Quelques heures plus tard, j’ai rendez-vous pour mon entretien annuel par Skype avec ma N+2. Je sens qu’il va se passer quelque chose.

Au bout de quelques instants, je craque. Je pleure et ne peux m’arrêter.

Avec des mots apaisants elle me donne 3 conseils : rentrer chez moi, aller voir mon médecin et appeler notre Psychologue du travail.

Comme le trajet du retour chez moi est compliqué ! Je suis sonné ! Je me perds sur un parcours que je fais pourtant au quotidien !

Burn-out

La sentence du médecin tombe : je fais un Burn-out.

« Quoi ? Moi, un burn-out ! Moi, le gai luron ? Celui qui remonte le moral aux autres. Celui qui rencontre quelqu’un pour la première fois et qui discute instantanément avec comme si nous nous connaissions depuis des années ? ».

Je préviens ma femme et ma famille. Tout de monde hallucine. Je prends mon courage à deux mains et j’envoie un sms à mes amis pour les prévenir. Ironie du sort, la semaine précédente je leur ai glissé que je me sentais très stressé. Tout le monde m’a rassuré d’un « Ne t’inquiète pas, après une bonne nuit de sommeil, ça va le faire » … Evidemment, personne n’a rien vu venir.

Le lendemain, je suis déjà sous cachetons. J’appelle la psychologue du travail. Elle sait trouver les bons mots et m’apaise instantanément.

Elle me conseille de contacter un sophrologue. Je n’ai, bien entendu, jamais entendu parler de sophrologie. Je me jette sur mon moteur de recherche préféré et je lis, je lis. Sauf que les sophrologues, c’est un peu comme les starts up du bonheur, ça pousse partout. Il y en a forcément de très bons et des moins bons .

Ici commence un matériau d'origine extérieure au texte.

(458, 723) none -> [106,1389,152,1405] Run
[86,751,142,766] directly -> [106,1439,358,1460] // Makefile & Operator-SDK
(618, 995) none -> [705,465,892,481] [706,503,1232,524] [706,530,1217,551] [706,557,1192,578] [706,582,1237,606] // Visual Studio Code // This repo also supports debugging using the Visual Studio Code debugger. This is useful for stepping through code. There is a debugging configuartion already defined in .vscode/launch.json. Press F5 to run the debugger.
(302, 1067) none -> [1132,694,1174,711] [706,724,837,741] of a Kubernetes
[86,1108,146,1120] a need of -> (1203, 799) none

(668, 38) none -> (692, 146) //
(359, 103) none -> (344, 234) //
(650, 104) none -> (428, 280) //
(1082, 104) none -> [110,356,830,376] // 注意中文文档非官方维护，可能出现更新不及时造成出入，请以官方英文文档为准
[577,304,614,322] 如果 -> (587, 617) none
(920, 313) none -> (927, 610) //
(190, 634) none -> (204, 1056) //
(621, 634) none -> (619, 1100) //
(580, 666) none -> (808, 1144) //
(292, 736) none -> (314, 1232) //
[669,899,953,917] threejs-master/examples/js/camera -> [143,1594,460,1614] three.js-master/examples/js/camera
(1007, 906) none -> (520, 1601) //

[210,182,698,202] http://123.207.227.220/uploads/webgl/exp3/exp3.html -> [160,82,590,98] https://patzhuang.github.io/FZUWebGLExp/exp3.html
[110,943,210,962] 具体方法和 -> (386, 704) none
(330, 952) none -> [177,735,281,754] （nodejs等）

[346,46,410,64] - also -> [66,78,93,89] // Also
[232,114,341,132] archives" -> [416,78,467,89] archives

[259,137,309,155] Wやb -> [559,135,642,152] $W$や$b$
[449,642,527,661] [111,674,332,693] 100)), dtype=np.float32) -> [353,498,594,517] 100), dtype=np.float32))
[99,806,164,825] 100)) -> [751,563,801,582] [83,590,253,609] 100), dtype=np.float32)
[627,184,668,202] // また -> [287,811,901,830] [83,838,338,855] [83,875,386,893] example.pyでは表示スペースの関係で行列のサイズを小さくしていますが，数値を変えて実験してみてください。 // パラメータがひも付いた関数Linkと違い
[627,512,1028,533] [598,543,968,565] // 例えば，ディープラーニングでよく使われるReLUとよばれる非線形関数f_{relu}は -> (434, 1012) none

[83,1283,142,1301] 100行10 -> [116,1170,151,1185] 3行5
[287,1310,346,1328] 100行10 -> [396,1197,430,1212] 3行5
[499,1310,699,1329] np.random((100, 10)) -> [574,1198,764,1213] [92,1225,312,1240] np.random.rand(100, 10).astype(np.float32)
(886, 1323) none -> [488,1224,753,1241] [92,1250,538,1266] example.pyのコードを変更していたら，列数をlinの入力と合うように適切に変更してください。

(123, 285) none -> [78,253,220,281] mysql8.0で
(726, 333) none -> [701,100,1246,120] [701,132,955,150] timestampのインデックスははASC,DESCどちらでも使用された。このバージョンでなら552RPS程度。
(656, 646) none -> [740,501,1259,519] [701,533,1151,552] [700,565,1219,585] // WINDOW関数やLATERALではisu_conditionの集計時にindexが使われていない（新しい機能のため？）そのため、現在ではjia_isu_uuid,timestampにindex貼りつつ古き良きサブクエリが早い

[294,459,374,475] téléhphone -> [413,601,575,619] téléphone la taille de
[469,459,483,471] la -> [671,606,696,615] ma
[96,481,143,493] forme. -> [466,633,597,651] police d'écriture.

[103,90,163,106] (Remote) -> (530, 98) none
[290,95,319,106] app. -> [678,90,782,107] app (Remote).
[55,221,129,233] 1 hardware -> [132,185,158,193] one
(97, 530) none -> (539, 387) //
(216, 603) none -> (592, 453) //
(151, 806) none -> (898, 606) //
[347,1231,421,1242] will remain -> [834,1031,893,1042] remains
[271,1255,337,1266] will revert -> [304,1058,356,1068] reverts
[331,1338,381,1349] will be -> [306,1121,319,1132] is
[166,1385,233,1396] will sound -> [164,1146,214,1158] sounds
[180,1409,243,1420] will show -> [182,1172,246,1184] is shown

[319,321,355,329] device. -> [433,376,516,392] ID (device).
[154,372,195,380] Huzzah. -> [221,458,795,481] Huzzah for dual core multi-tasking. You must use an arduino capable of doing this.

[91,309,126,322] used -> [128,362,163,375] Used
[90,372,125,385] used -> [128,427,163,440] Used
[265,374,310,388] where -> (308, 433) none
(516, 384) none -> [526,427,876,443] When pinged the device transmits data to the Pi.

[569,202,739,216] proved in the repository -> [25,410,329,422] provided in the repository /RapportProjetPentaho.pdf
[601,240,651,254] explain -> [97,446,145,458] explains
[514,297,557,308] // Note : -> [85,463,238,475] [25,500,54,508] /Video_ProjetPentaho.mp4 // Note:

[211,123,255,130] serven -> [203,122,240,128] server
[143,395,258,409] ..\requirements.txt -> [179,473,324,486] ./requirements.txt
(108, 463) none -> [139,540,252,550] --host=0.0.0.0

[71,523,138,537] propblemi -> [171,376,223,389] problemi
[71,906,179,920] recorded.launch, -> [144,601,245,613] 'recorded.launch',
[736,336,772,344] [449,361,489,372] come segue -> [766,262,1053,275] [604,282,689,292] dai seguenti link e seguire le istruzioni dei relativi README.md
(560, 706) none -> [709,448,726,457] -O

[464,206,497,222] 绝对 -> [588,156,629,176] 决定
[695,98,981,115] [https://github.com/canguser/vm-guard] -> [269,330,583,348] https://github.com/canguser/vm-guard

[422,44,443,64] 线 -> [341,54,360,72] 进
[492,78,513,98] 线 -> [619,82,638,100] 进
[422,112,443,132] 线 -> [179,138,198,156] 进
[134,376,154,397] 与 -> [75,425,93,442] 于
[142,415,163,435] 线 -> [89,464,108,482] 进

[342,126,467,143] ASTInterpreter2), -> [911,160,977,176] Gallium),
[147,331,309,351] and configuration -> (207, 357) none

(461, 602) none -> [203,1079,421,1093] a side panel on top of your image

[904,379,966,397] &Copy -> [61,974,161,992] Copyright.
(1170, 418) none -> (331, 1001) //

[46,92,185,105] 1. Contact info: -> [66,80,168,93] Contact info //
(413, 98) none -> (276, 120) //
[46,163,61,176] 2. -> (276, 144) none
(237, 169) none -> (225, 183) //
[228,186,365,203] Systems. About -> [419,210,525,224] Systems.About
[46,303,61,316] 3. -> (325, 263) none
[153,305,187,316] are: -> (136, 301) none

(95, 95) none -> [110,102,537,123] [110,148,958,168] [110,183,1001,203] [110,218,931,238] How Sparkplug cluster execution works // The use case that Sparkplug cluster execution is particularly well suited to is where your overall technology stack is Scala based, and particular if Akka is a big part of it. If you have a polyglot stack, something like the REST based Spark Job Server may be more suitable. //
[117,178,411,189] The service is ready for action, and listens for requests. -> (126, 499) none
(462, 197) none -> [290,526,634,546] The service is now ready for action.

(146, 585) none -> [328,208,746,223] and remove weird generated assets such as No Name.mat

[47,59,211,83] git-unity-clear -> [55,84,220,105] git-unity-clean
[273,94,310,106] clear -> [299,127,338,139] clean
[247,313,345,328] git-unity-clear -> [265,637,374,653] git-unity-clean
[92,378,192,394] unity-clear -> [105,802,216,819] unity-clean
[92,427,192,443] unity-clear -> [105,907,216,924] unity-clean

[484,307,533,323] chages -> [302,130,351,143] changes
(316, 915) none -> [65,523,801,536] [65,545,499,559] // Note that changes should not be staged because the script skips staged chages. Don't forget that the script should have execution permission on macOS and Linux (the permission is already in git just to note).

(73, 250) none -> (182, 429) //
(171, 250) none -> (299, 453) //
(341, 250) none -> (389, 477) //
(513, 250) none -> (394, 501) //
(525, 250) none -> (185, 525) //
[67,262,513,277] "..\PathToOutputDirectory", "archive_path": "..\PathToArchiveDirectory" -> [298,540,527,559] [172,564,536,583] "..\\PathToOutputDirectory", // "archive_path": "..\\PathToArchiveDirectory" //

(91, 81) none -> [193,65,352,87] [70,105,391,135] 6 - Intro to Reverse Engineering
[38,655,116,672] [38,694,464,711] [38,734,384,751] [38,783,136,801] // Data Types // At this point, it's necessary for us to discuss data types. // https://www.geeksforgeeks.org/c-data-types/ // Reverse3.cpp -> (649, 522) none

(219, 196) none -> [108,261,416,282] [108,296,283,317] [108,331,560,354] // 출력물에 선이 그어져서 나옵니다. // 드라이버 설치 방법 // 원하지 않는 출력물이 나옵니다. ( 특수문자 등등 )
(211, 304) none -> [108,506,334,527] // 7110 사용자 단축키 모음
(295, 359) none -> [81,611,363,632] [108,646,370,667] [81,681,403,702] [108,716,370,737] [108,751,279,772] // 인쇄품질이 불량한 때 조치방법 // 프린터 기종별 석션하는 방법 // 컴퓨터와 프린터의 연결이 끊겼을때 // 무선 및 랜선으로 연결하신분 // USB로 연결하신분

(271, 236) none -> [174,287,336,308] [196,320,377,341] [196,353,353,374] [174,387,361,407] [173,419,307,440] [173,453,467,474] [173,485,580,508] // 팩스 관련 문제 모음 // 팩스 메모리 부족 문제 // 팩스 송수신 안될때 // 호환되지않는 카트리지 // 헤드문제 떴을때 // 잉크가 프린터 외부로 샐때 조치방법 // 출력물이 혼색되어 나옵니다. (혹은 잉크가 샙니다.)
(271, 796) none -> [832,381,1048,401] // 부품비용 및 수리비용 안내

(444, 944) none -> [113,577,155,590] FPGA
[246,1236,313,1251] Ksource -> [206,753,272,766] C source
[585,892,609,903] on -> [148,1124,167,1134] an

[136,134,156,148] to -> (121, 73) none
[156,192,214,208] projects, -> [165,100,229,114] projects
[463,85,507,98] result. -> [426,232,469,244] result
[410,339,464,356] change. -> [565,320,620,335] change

On m’en conseille une. Le premier contact est génial. Elle établit un protocole avec une série de 15 séances à suivre. Au début, je suis évidemment hésitant et dubitatif. Pourtant quelques semaines plus tard, (toujours sous cachetons) je remonte tout doucement la pente.

Oser en parler

3 mois en dehors du monde Corporate, puis le retour en entreprise. Mon manager (qui n’était pas pour rien dans mon stress chronique) s’excuse de ne pas m’avoir écouté. Il s’engage à mettre plus d’humain et d’empathie dans ses méthodes de management, à être plus à l’écoute.

Il m’aura fallu du temps, de la lecture, des Ted Talks, des rencontres virtuelles ou face à face pour arriver à parler de mon expérience. 3 mois sans travailler laissent du temps pour s’interroger, se poser les bonnes questions sur le monde Corporate mais surtout sur soi même !

A mon retour dans l’entreprise je ressens ce besoin de parler et de partager. Mes collègues n’en reviennent pas. Normalement on ne parle pas de ces choses-là.

L’Humain avant tout

Aujourd’hui je me sens plus fort, je continue à chercher du sens dans mon travail mais je me sens bien. Je me suis recentré sur mes valeurs, sur les émotions et sur l’Humain.

Au quotidien je partage mes émotions au travail. J’écoute les gens, je suis une épaule sur laquelle les autres peuvent s’épancher. Aujourd’hui, mes collègues viennent se confier car ils savent par quoi je suis passé.

Evidemment, je connais encore ces moments de stress, quand le cœur s’emballe (merci le cortisol), quand les mains deviennent moites.

Pourtant, aujourd’hui je peux le dire : le Burn Out m’a poussé à me poser LES questions et a contribué à devenir, en quelque sorte, un AUTRE MOI.